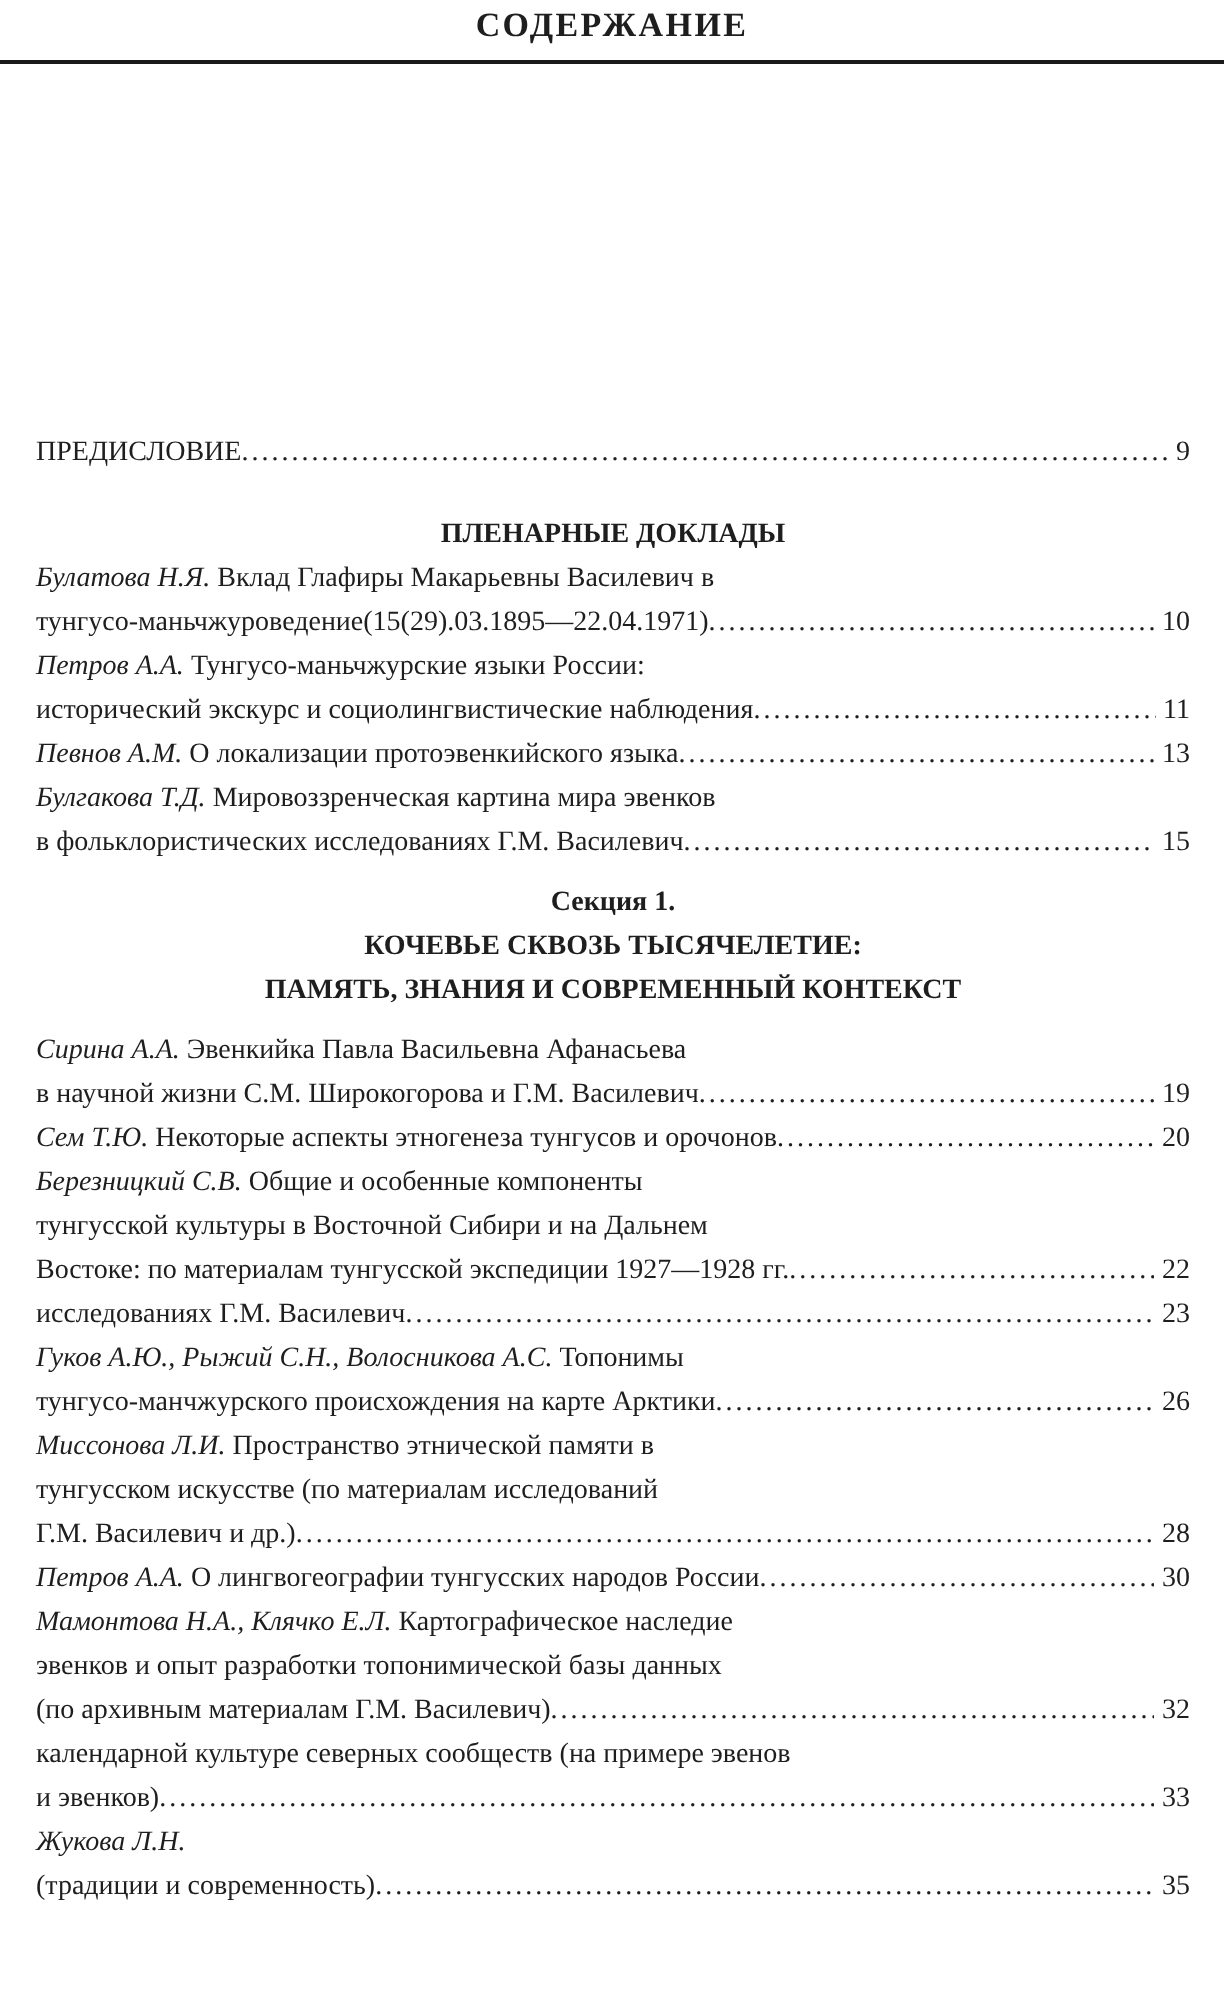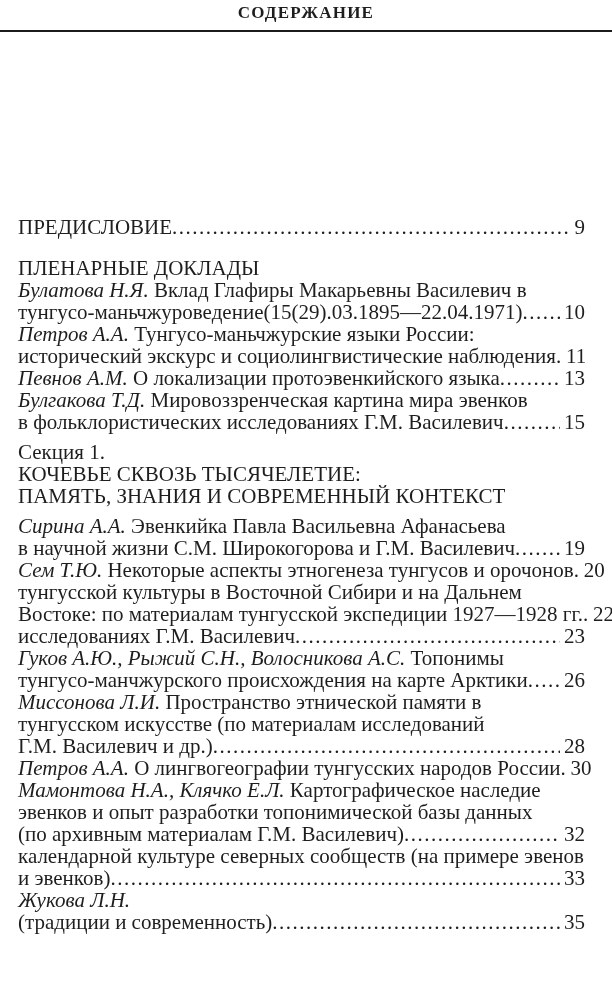--- a/index.html
+++ b/index.html
@@ -24,22 +24,22 @@
     border-bottom: 2.5px solid #1b1b1b;
   }
   .running-title {
     text-align: center;
     font-weight: bold;
     font-size: 17px;
     line-height: 26px;
     letter-spacing: 1.2px;
   }
   .toc {
-    padding: 184px 27px 0 18px;
-    font-size: 21px;
+    padding: 184px 17px 0 18px;
+    font-size: 14px;
     line-height: 22px;
   }
   .toc-line {
     display: flex;
     align-items: baseline;
   }
   .authors {
     font-style: italic;
     white-space: pre;
   }
@@ -54,22 +54,22 @@
     text-align: right;
   }
   .leader::after {
     content: "....................................................................................................................................................";
     letter-spacing: 1.5px;
   }
   .page-num {
     padding-left: 4px;
   }
   .heading-block {
-    text-align: left;
-    font-weight: normal;
+    text-align: center;
+    font-weight: bold;
   }
   .heading-block-0 { margin: 19px 0 0 0; }
   .heading-block-1 { margin: 8px 0 8px 0; }
   .heading-line { line-height: 22px; }
 </style>
 </head>
 <body>
 
 <div class="page">
   <header class="page-header">
@@ -131,20 +131,24 @@
         <span class="leader"></span>
         <span class="page-num">19</span>
       </div>
       <div class="toc-line">
         <span class="authors">Сем Т.Ю.</span>
         <span class="line-text"> Некоторые аспекты этногенеза тунгусов и орочонов</span>
         <span class="leader"></span>
         <span class="page-num">20</span>
       </div>
       <div class="toc-line">
+        <span class="authors">Березницкий С.В.</span>
+        <span class="line-text"> Общие и особенные компоненты</span>
+      </div>
+      <div class="toc-line">
         <span class="line-text">тунгусской культуры в Восточной Сибири и на Дальнем</span>
       </div>
       <div class="toc-line">
         <span class="line-text">Востоке: по материалам тунгусской экспедиции 1927—1928 гг.</span>
         <span class="leader"></span>
         <span class="page-num">22</span>
       </div>
       <div class="toc-line">
         <span class="line-text">исследованиях Г.М. Василевич</span>
         <span class="leader"></span>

> **The problem**
Without including any picture, set down the listing above exactly as it appears.

> **Answer area**
--- a/index.html
+++ b/index.html
@@ -24,22 +24,22 @@
     border-bottom: 2.5px solid #1b1b1b;
   }
   .running-title {
     text-align: center;
     font-weight: bold;
     font-size: 17px;
     line-height: 26px;
     letter-spacing: 1.2px;
   }
   .toc {
-    padding: 184px 27px 0 18px;
-    font-size: 21px;
+    padding: 184px 17px 0 18px;
+    font-size: 14px;
     line-height: 22px;
   }
   .toc-line {
     display: flex;
     align-items: baseline;
   }
   .authors {
     font-style: italic;
     white-space: pre;
   }
@@ -54,22 +54,22 @@
     text-align: right;
   }
   .leader::after {
     content: "....................................................................................................................................................";
     letter-spacing: 1.5px;
   }
   .page-num {
     padding-left: 4px;
   }
   .heading-block {
-    text-align: left;
-    font-weight: normal;
+    text-align: center;
+    font-weight: bold;
   }
   .heading-block-0 { margin: 19px 0 0 0; }
   .heading-block-1 { margin: 8px 0 8px 0; }
   .heading-line { line-height: 22px; }
 </style>
 </head>
 <body>
 
 <div class="page">
   <header class="page-header">
@@ -131,20 +131,24 @@
         <span class="leader"></span>
         <span class="page-num">19</span>
       </div>
       <div class="toc-line">
         <span class="authors">Сем Т.Ю.</span>
         <span class="line-text"> Некоторые аспекты этногенеза тунгусов и орочонов</span>
         <span class="leader"></span>
         <span class="page-num">20</span>
       </div>
       <div class="toc-line">
+        <span class="authors">Березницкий С.В.</span>
+        <span class="line-text"> Общие и особенные компоненты</span>
+      </div>
+      <div class="toc-line">
         <span class="line-text">тунгусской культуры в Восточной Сибири и на Дальнем</span>
       </div>
       <div class="toc-line">
         <span class="line-text">Востоке: по материалам тунгусской экспедиции 1927—1928 гг.</span>
         <span class="leader"></span>
         <span class="page-num">22</span>
       </div>
       <div class="toc-line">
         <span class="line-text">исследованиях Г.М. Василевич</span>
         <span class="leader"></span>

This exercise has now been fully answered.